然而,資產階級最卓著的貢獻體現在生產力的極速發展上,“資本只有一種生活本能,這就是增殖自身,創造剩余價值,用自己的不變部分即生產資料吮吸盡可能多的剩余勞動”[4]。作為產業革命的執牛耳者,英國率先啟動了以機器解構舊世界的工業革命。在這個過程中,機器、鐵路、化工、電報、輪船、河川開墾等新興行業崛起,生產工具、生產關系實現了重大突破。資本邏輯的支配下,資本控制了生產、流通、分配、消費全過程,創造了“比過去一切世代創造的全部生產力還要多,還要大”[5]405的經濟財富。同時,資本的全球擴張構建了世界性的貿易消費市場,它打破了地區、民族、國家之間的封建壁壘,促使國際關系和世界格局發生了重大嬗變,以西方資產階級為主導的世界經濟有機體由此確立,資本主義一體化時代導致“東西方大錯位”格局形成,“民族歷史”突破了地域限制,逐漸擴展為“世界歷史”,人與人之間的地理、空間距離“突變式”縮減,“資本邏輯”的積極性得到了盡致體現。

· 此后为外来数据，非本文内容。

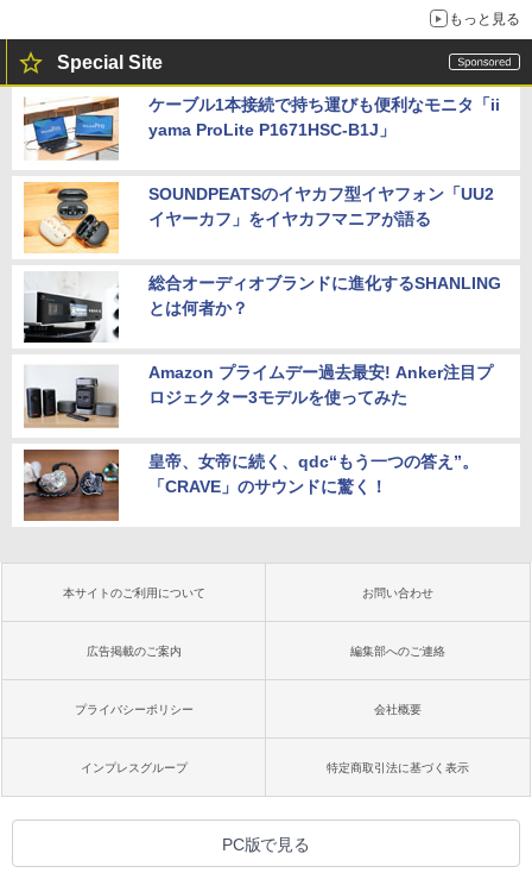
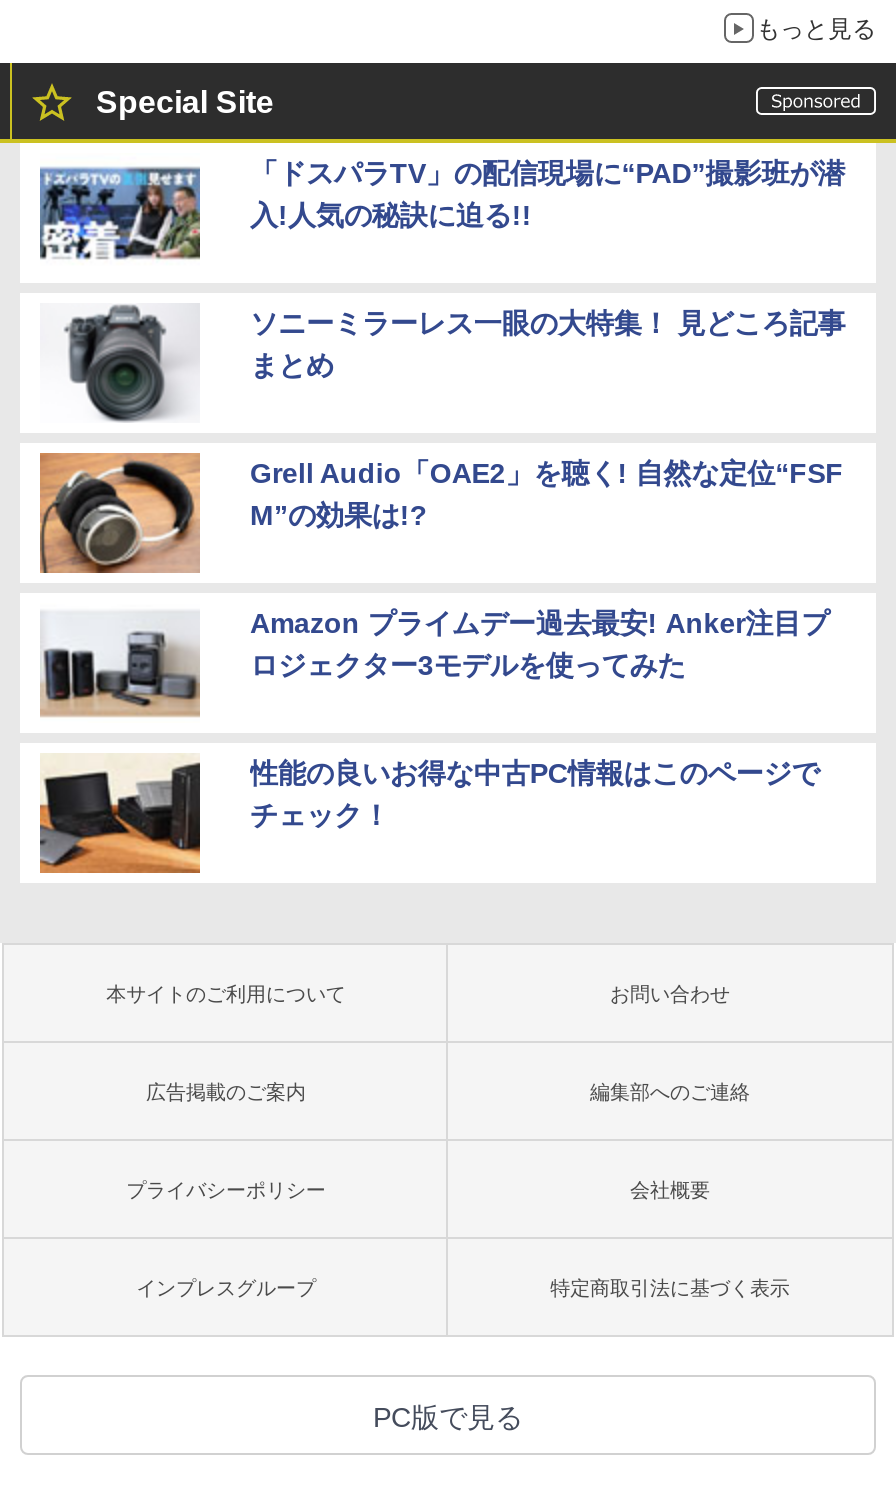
[23,96,500,162] [image] | ケーブル1本接続で持ち運びも便利なモニタ「ii | yama ProLite P1671HSC-B1J」 -> [38,158,845,267] [image] | 「ドスパラTV」の配信現場に“PAD”撮影班が潜 | 入!人気の秘訣に迫る!!
[23,181,494,255] [image] | SOUNDPEATSのイヤカフ型イヤフォン「UU2 | イヤーカフ」をイヤカフマニアが語る -> [40,303,845,423] [image] | ソニーミラーレス一眼の大特集！ 見どころ記事 | まとめ
[23,271,501,344] [image] | 総合オーディオブランドに進化するSHANLING | とは何者か？ -> [38,451,843,575] [image] | Grell Audio「OAE2」を聴く! 自然な定位“FSF | M”の効果は!?
[23,448,478,521] [image] | 皇帝、女帝に続く、qdc“もう一つの答え”。 | 「CRAVE」のサウンドに驚く！ -> [40,753,819,873] [image] | 性能の良いお得な中古PC情報はこのページで | チェック！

就橫向共時維而言,資產階級取得的歷史功績背后,都有一個與之相對應的“陷阱”:它在經濟發展、政治構架、思想文化和對外關系上的成就實則是與其弊端緊密聯系在一起的。
首先,資產階級掙脫了封建制度的桎梏,卻創建了新型的政治壓迫。中世紀由教會所把持的基督教宰制被推翻后,“宗教”并沒有退出歷史舞臺,從18 世紀到19 世紀,新世界的外殼中依然存在舊的剝削樣式,19 世紀建立起的所謂的“人民政府”體制,真正擁有權力的并不是人民,而是政府官員以及各級代表,真正的人民依舊是被宰制的對象。但同時,尋求政治權力壟斷的過程也培育出了資產階級的掘墓人——無產者。其次,生產力的“顯性發展”仍舊未能突破資本主義基本矛盾的“隱性藩籬”。資本積累的不斷加劇、資本技術構成的不斷提升使得“勞動異化”“科技異化”日趨嚴重,造就了新的“社會控制形式”和紛繁蕪雜的社會問題,“絕對貧困”“相對貧困”成為工人無法掙脫的生存困境。再者,資本主義社會所謂取代舊式道德的新式道德,不過是“資本至上”的金錢崇拜,它將宗教虔誠、騎士熱忱、小市民傷感等原始情感物化成了利己主義,家庭關系、職業溫情、名譽感等原有情感也成為“物化”的現金交易。最后,世界歷史的開辟實質是以資本主義為中心的輻射圈。“資本越發展,從而資本借以流通的市場,構成資本流通空間道路的市場越擴大,資本同時也就越是力求在空間上更加擴大市場,力求用時間更多地消滅空間。”[6]世界市場的擴張,不僅使得“鄉村從屬于城市、東方從屬于西方”,也造就了“人從屬于商品”的事實,“它按照自己的面貌為自己創造出一個世界”[5]404,使資本的爪牙在全球擴散,企圖讓世界成為其資本擴張的操練場。換言之,資本主義帶來生產力發展的另一面,是由資本邏輯引發的全球性“時空失序”,批判資產階級、超越資本邏輯已成為無產階級革命事業必須直面的重大命題,馬克思恩格斯正是在此“二律背反”的窘境中確立了批判起點。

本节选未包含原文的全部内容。